* **About this exercise**
Can you find the lines of the listing that include "head" and copy every one?
▬▬▬▬▬▬▬▬▬▬
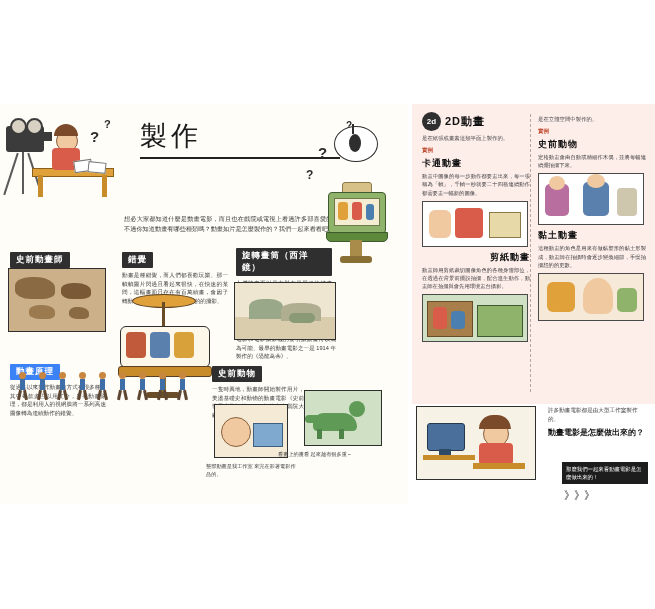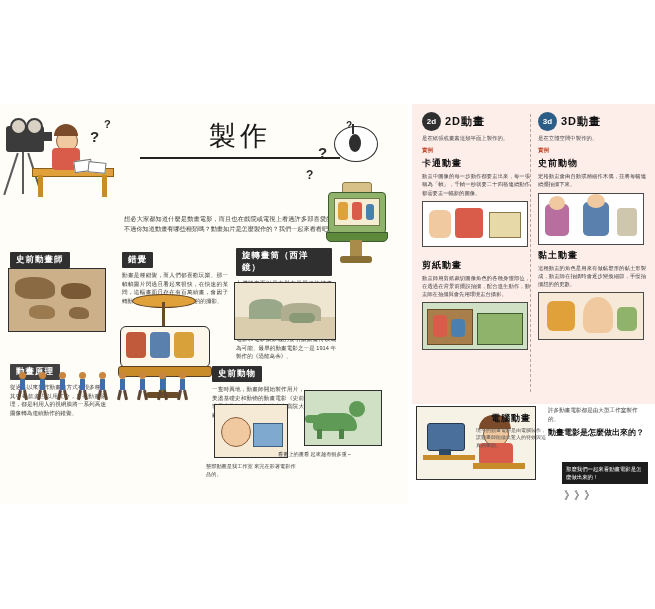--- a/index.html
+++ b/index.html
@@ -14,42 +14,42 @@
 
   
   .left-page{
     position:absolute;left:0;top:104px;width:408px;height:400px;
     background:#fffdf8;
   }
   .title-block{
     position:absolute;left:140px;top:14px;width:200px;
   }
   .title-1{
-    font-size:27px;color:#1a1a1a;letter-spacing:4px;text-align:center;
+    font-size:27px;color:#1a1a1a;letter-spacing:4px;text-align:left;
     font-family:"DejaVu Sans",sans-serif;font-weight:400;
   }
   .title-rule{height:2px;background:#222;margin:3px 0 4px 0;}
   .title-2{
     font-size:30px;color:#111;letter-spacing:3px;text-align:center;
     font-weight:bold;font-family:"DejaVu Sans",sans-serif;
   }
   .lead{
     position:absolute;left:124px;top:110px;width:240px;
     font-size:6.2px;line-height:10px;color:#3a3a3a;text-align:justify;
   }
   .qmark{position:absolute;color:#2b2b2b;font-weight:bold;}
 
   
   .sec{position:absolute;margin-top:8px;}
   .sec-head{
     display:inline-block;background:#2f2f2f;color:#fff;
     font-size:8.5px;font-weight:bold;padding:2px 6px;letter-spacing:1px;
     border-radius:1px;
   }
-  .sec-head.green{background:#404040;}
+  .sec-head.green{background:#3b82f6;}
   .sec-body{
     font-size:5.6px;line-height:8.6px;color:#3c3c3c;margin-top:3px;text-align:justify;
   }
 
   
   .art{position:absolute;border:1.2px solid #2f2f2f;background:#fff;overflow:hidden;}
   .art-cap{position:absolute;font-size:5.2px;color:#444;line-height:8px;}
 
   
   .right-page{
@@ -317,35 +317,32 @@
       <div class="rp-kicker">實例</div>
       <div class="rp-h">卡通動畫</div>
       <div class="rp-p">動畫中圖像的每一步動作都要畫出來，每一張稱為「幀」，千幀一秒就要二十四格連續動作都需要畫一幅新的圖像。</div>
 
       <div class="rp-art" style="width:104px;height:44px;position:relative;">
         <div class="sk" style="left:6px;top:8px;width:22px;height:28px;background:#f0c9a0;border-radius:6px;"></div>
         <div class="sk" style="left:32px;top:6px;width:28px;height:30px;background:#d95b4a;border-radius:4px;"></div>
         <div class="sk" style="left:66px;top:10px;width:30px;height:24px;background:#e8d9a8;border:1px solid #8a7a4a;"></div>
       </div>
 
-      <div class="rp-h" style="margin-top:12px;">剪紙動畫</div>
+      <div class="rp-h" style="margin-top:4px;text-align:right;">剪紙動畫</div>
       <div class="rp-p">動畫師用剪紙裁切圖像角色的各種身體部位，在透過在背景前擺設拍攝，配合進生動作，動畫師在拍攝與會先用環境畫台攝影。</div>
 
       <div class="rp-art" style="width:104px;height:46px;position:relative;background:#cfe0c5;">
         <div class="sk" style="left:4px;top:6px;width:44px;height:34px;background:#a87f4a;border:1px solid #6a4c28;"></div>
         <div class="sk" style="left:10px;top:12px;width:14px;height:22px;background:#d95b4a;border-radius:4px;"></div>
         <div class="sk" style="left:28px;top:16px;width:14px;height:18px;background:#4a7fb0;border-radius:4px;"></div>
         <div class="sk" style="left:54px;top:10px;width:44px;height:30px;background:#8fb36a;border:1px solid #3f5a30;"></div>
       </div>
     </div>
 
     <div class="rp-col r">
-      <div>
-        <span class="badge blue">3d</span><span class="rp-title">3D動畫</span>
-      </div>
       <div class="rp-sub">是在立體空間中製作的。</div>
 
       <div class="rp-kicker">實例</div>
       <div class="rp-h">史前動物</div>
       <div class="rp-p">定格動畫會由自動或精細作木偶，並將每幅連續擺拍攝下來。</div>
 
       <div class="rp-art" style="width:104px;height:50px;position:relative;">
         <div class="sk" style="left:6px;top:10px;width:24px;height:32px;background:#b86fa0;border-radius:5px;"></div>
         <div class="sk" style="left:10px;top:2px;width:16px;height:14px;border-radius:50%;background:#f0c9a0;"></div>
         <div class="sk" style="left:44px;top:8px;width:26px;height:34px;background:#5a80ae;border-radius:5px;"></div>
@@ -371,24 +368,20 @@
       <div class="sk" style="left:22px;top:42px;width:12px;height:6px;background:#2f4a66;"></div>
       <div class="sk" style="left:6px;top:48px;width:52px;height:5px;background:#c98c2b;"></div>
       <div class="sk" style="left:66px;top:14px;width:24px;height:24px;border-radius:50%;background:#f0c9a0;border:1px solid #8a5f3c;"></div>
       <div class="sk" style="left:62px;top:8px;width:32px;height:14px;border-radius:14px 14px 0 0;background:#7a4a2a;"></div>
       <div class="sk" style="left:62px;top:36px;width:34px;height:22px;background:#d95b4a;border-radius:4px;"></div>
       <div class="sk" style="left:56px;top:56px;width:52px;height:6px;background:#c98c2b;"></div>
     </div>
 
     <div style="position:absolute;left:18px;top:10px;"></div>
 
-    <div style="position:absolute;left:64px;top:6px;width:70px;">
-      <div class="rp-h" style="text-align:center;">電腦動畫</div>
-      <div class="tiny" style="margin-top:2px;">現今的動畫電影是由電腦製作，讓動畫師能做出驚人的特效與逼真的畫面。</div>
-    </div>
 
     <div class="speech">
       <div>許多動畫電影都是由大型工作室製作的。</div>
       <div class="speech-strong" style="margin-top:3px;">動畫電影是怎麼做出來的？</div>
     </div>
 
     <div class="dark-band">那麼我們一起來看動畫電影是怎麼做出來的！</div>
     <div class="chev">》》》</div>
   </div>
▬▬▬▬▬▬▬▬▬▬
* **Response below**
   .sec-head{
-  .sec-head.green{background:#404040;}
+  .sec-head.green{background:#3b82f6;}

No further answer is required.